Exercise objective.
Pull every line containing "background" from the entries.

Data shown.
══════════

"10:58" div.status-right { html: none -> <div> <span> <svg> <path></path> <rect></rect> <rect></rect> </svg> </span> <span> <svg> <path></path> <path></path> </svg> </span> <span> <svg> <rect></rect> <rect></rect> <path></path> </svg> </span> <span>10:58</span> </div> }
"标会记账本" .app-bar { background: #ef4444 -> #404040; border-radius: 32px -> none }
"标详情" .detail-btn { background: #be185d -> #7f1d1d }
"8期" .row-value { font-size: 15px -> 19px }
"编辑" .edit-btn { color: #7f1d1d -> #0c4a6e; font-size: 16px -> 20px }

══════════

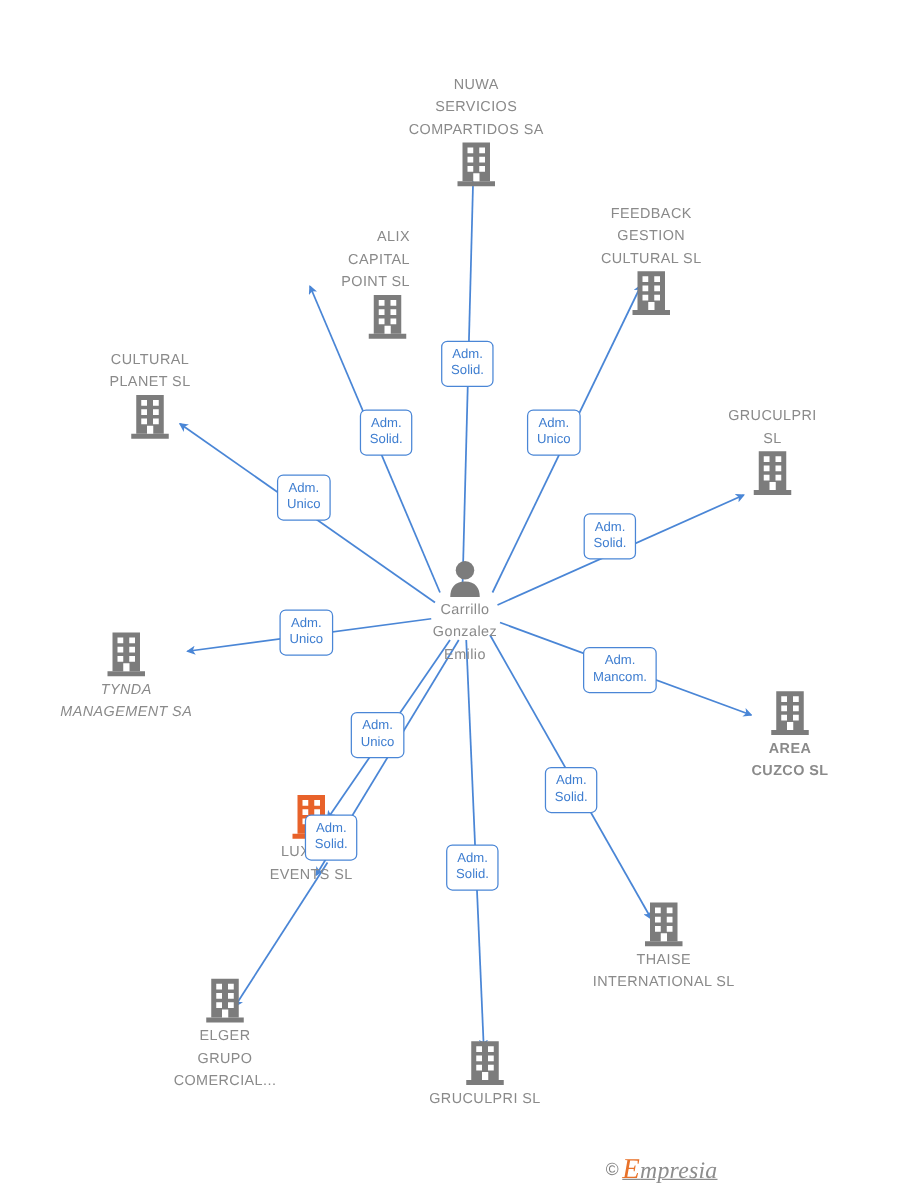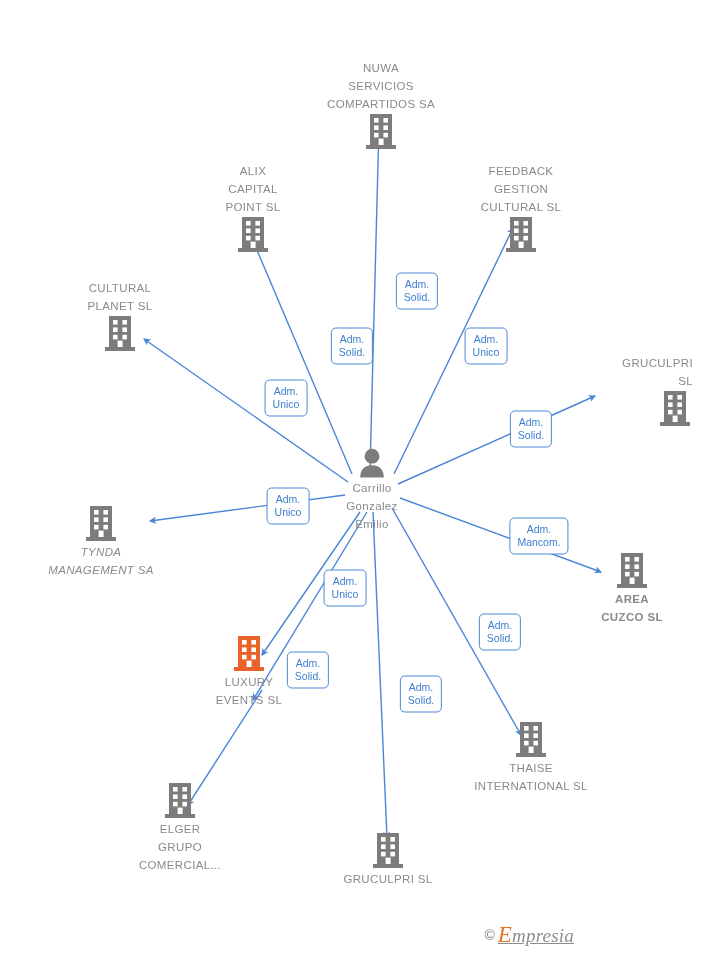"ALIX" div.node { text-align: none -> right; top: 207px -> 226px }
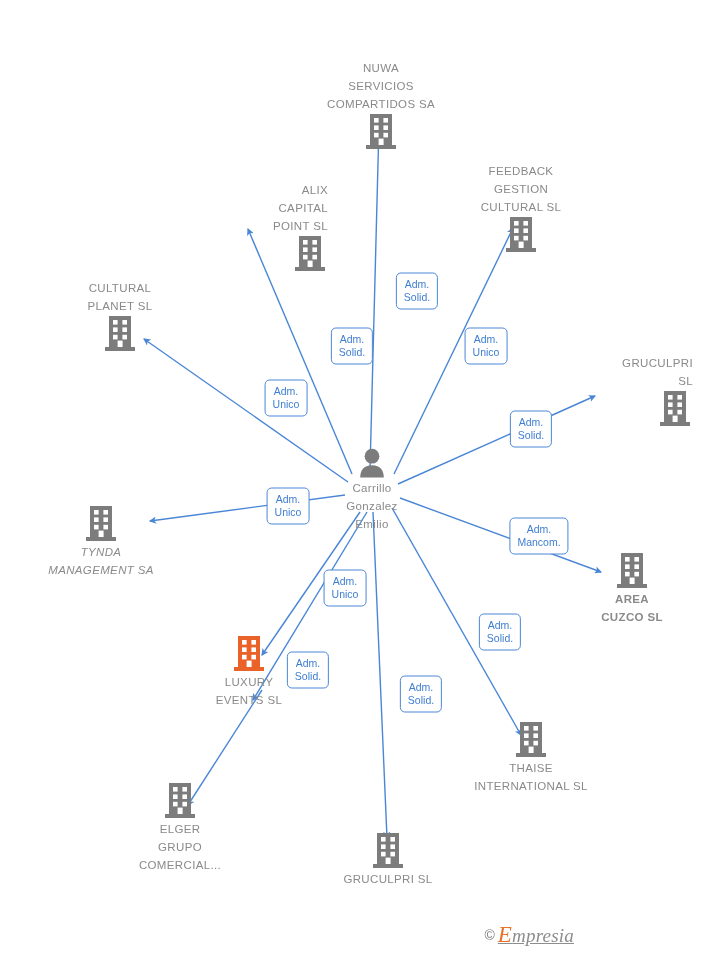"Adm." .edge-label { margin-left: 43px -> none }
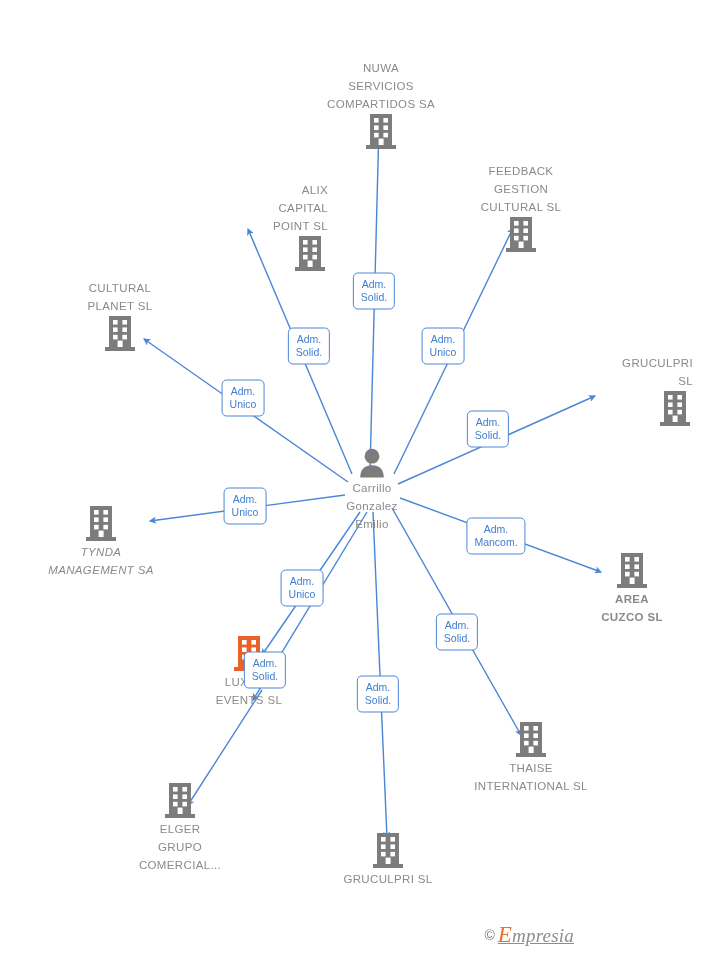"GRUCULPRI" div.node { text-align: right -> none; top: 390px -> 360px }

══════════

Solution to the exercise.
"标会记账本" .app-bar { background: #ef4444 -> #404040; border-radius: 32px -> none }
"标详情" .detail-btn { background: #be185d -> #7f1d1d }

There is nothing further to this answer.